- Work request: Which lines in the listing below contain the word "none"? Copy each one.
---- Data to process
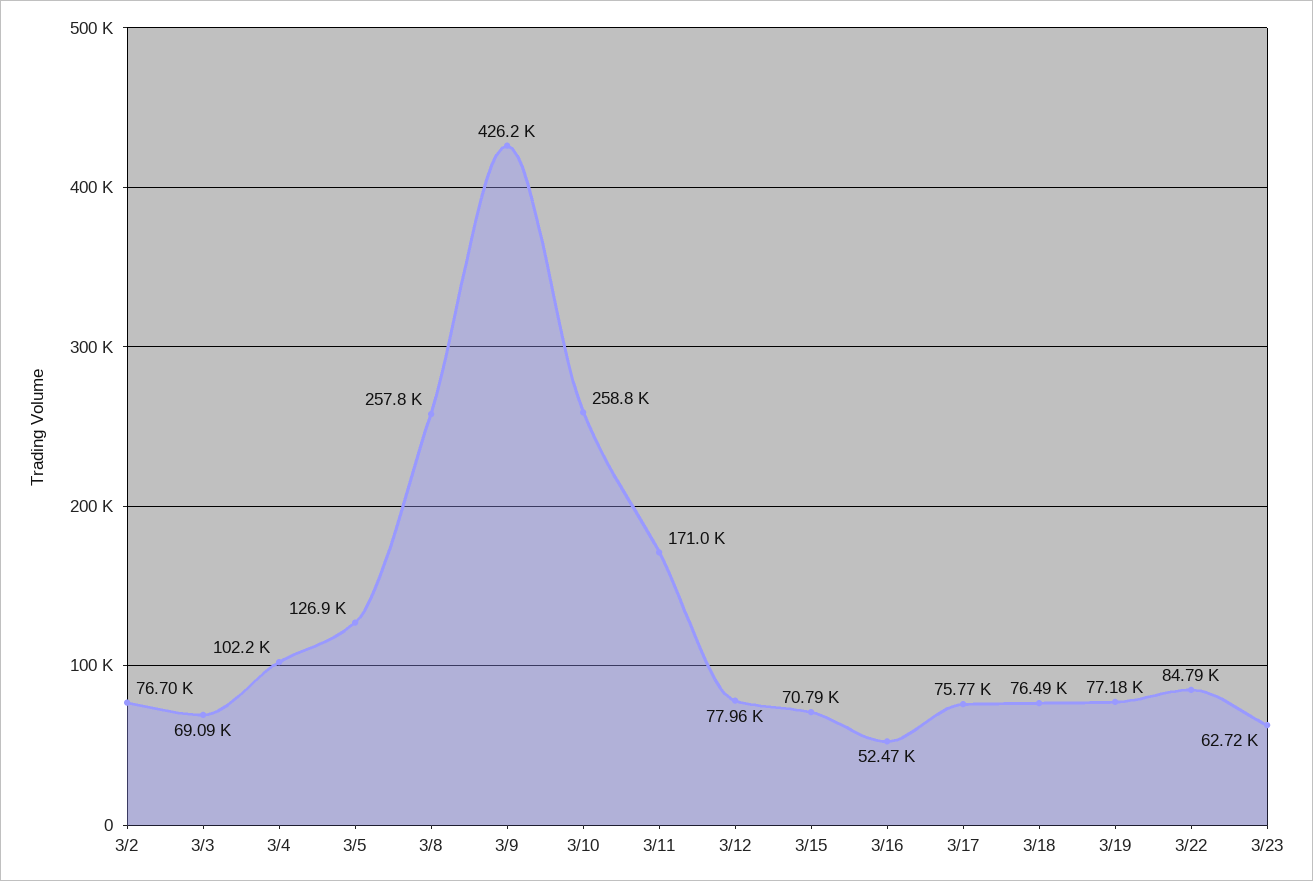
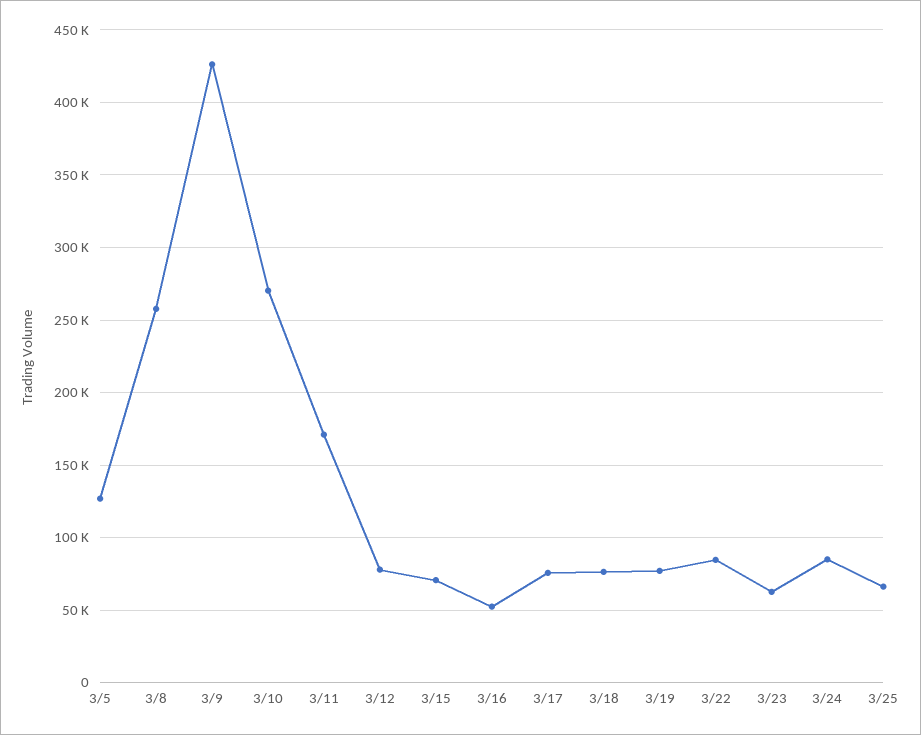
3/2: 76700 -> none
3/3: 69090 -> none
3/4: 102200 -> none
3/10: 258800 -> 270000
3/24: none -> 85000
3/25: none -> 65000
--------
- Answer for this exercise:
3/2: 76700 -> none
3/3: 69090 -> none
3/4: 102200 -> none
3/24: none -> 85000
3/25: none -> 65000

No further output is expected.